In the First Battle of Wissembourg (13 October 1793) an Allied army commanded by Dagobert Sigmund von Wurmser attacked the French Army of the Rhine under Jean Pascal Carlenc. After an ineffectual resistance, the French army abandoned its fortified line behind the Lauter River and retreated toward Strasbourg in confusion. This engagement of the War of the First Coalition occurred on the eastern border of France about  north of Strasbourg.

After the siege of Mainz in which the Prussian army captured the city, the Army of the Rhine fell back into the Lines of Weissenburg, a position first fortified in 1706. Soon Wurmser with an army composed of troops from Habsburg monarchy, French Royalists and allied German states began putting pressure on the Lines. Meanwhile, the French army organization was in disarray after two previous army commanders were arrested and sent to Paris prisons. Since no one wanted to lead the army, the representatives on mission appointed Carlenc, recently a lieutenant colonel of cavalry. After a series of skirmishes, Wurmser launched a successful assault. After the French retreat, the inept Carlenc was arrested and replaced in army command by Jean-Charles Pichegru. At the urging of the government, Pichegru began launching a series of attacks designed to recover the lost territory. These resulted in the battles of Froeschwiller and Second Wissembourg.

Background
During the War of the First Coalition, General der Kavallerie Wurmser's Austro-Allied army threatened to invade Alsace. Accordingly, the French Army of the Rhine manned the Lines of Weissenburg, a line of earthworks dating back to the War of the Spanish Succession. The lines began near Wissembourg and stretched about 20 kilometers in an east-southeasterly direction to the Rhine River at Lauterbourg. This traces the modern-day France-Germany border.

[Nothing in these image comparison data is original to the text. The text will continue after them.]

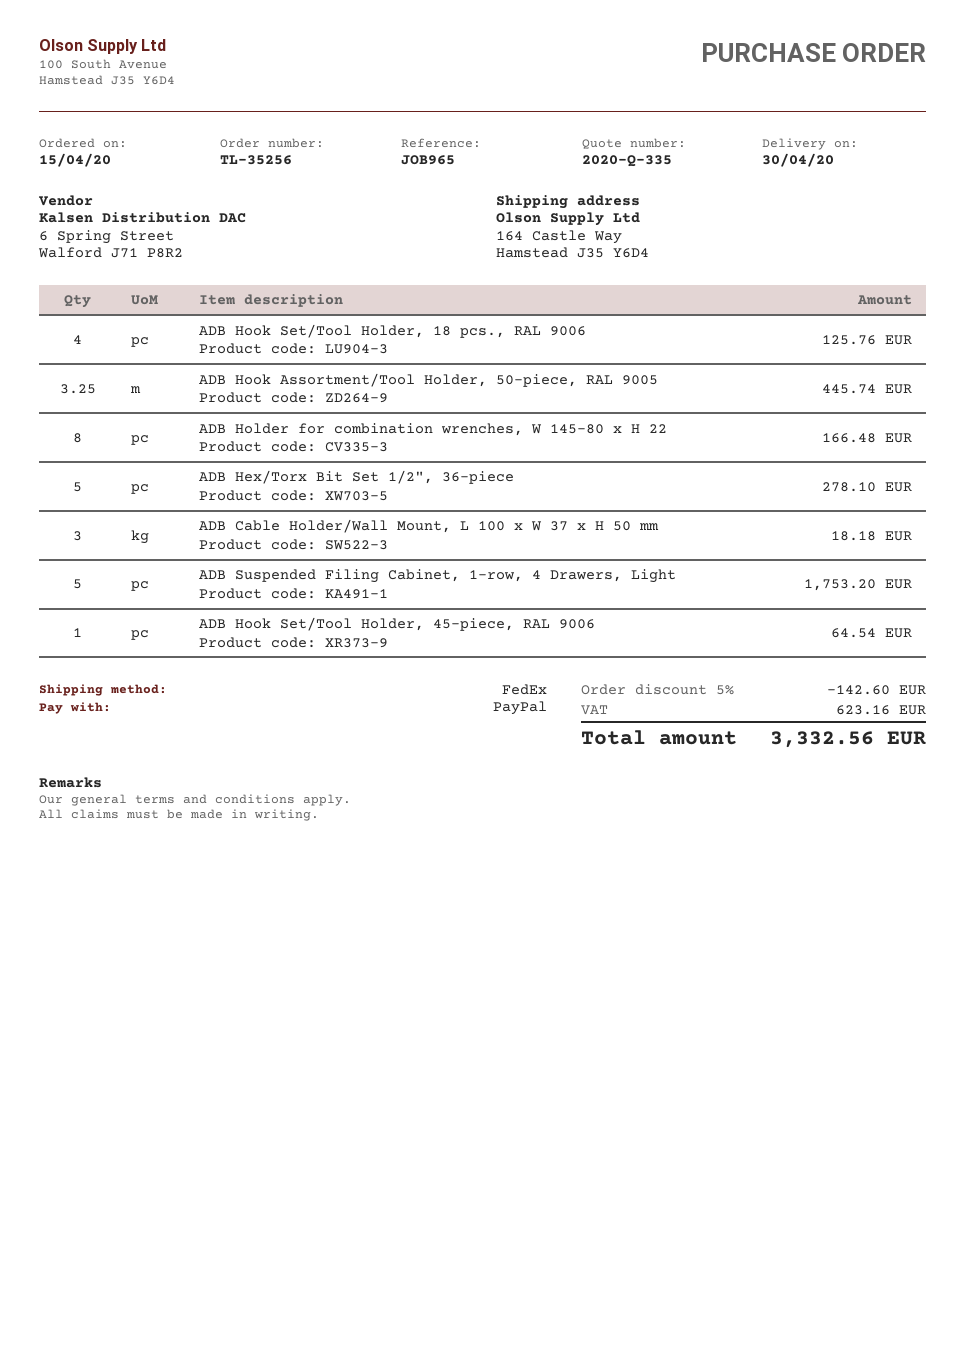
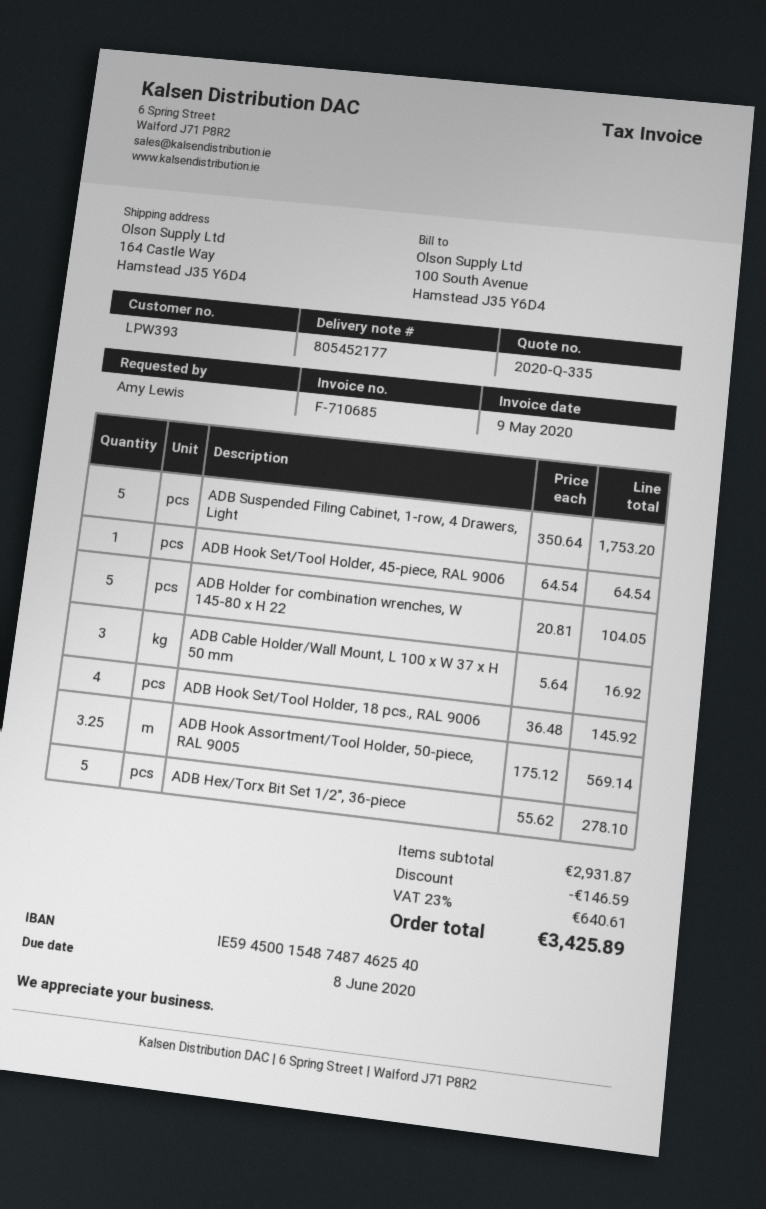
ADB Hook Set/Tool Holder, 18 pcs., RAL 9006: 4 for 125.76 -> 4 for 145.92
ADB Hook Assortment/Tool Holder, 50-piece, RAL 9005: 3.25 for 445.74 -> 3.25 for 569.14
ADB Holder for combination wrenches, W 145-80 x H 22: 8 for 166.48 -> 5 for 104.05
ADB Cable Holder/Wall Mount, L 100 x W 37 x H 50 mm: 3 for 18.18 -> 3 for 16.92
discount: 142.60 -> 146.59
tax: 623.16 -> 640.61
total: 3332.56 -> 3425.89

During this period, the Army of the Rhine's command structure remained chaotic.  In July 1793, Adam Philippe Custine was replaced in command; he was guillotined at the end of August. General of Division (MG) Charles de Landremont became commander on 18 August and served until 29 September when he was arrested for treason. Unlike his predecessor MG Alexandre, vicomte de Beauharnais who was guillotined in July 1794, Landremont survived the experience, dying in 1818. MG Meunier took command for two days until his replacement by MG Jean Carlenc on 2 October. MG Charles Pichegru replaced Carlenc on 27 October. At the same time, MG Lazare Hoche assumed overall command of both the Army of the Moselle and Pichegru's Army of the Rhine.

On 20 August, a column made up of Habsburgs, Hessians, and French Émigrés clashed with 3,000 French at Jockgrim on the Rhine north of Lauterbourg. Feldmarschal-Leutnant Moritz Kavanaugh's Allied force included five infantry battalions, six light infantry companies, 13 cavalry squadrons, and 12 cannons. French General of Brigade Louis-Théobald Ilher led three battalions, six squadrons, and 10 guns. The Allies had the better of the encounter, losing 147 casualties. The French lost 103 men and 5 cannons captured, plus an unknown number of killed and wounded. While leading some dragoons, Ilher was killed by a Hessian Jäger. A flurry of actions followed as Wurmser drove in the French outposts and tapped at the main lines. Skirmishes occurred on 21 and 27 August, and on 7, 11, 12, 14, 19, 20, 23, and 30 September.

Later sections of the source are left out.